TASK TO COMPLETE: Omit every picture and output the rest of the records exactly as they are.
[Opening INPUT section]
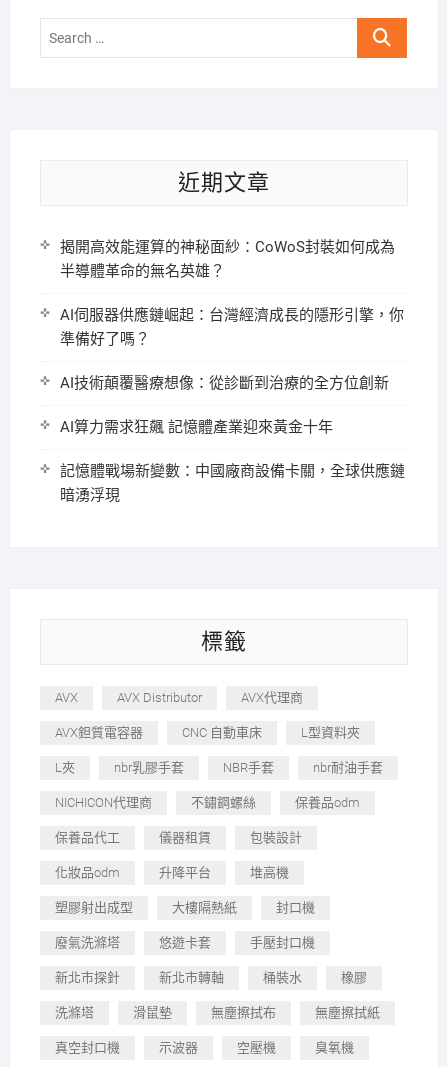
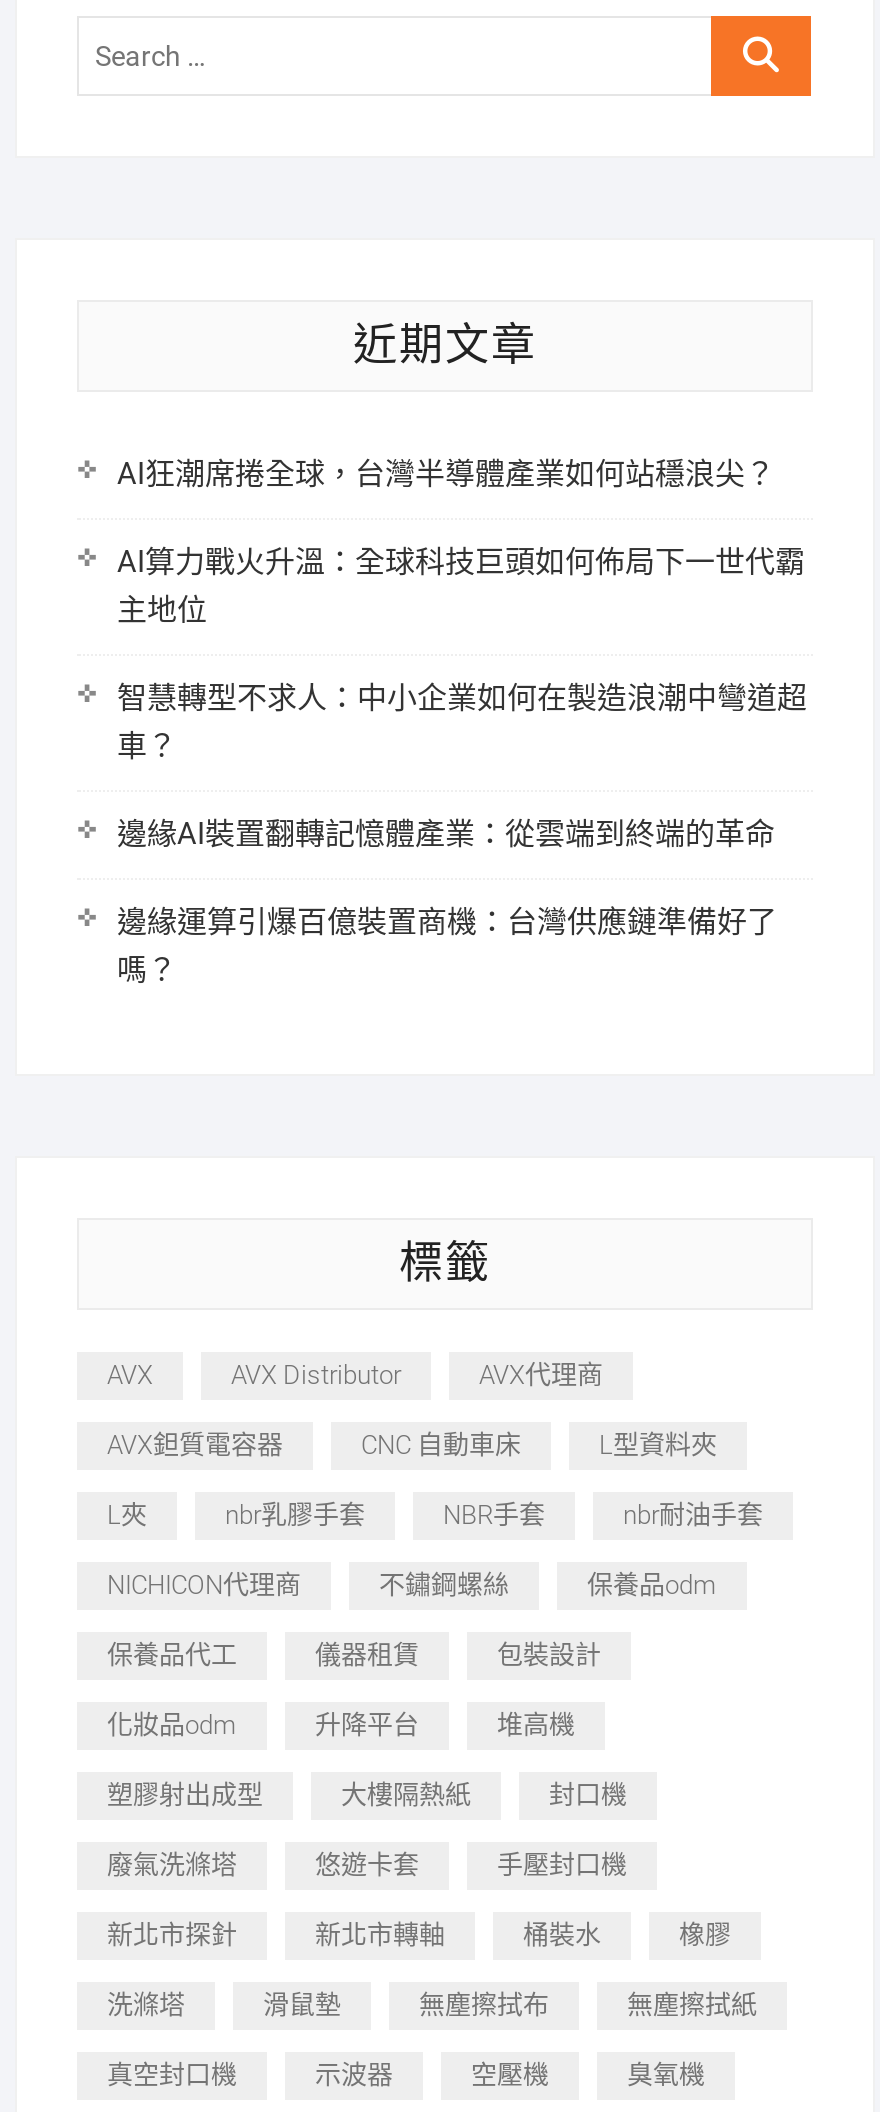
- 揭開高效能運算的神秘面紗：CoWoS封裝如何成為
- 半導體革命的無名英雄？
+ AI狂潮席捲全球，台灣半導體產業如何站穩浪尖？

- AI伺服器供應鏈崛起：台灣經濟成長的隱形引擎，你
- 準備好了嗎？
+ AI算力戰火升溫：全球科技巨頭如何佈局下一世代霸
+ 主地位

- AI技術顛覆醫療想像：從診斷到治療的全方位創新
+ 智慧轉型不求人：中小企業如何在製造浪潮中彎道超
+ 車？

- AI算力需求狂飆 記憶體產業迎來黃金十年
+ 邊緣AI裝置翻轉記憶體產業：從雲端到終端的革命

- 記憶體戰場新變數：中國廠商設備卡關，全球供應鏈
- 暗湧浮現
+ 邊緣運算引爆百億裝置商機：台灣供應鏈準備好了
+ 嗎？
[Closing INPUT section]
RESULT:
- 揭開高效能運算的神秘面紗：CoWoS封裝如何成為
- 半導體革命的無名英雄？
+ AI狂潮席捲全球，台灣半導體產業如何站穩浪尖？

- AI伺服器供應鏈崛起：台灣經濟成長的隱形引擎，你
- 準備好了嗎？
+ AI算力戰火升溫：全球科技巨頭如何佈局下一世代霸
+ 主地位

- AI技術顛覆醫療想像：從診斷到治療的全方位創新
+ 智慧轉型不求人：中小企業如何在製造浪潮中彎道超
+ 車？

- AI算力需求狂飆 記憶體產業迎來黃金十年
+ 邊緣AI裝置翻轉記憶體產業：從雲端到終端的革命

- 記憶體戰場新變數：中國廠商設備卡關，全球供應鏈
- 暗湧浮現
+ 邊緣運算引爆百億裝置商機：台灣供應鏈準備好了
+ 嗎？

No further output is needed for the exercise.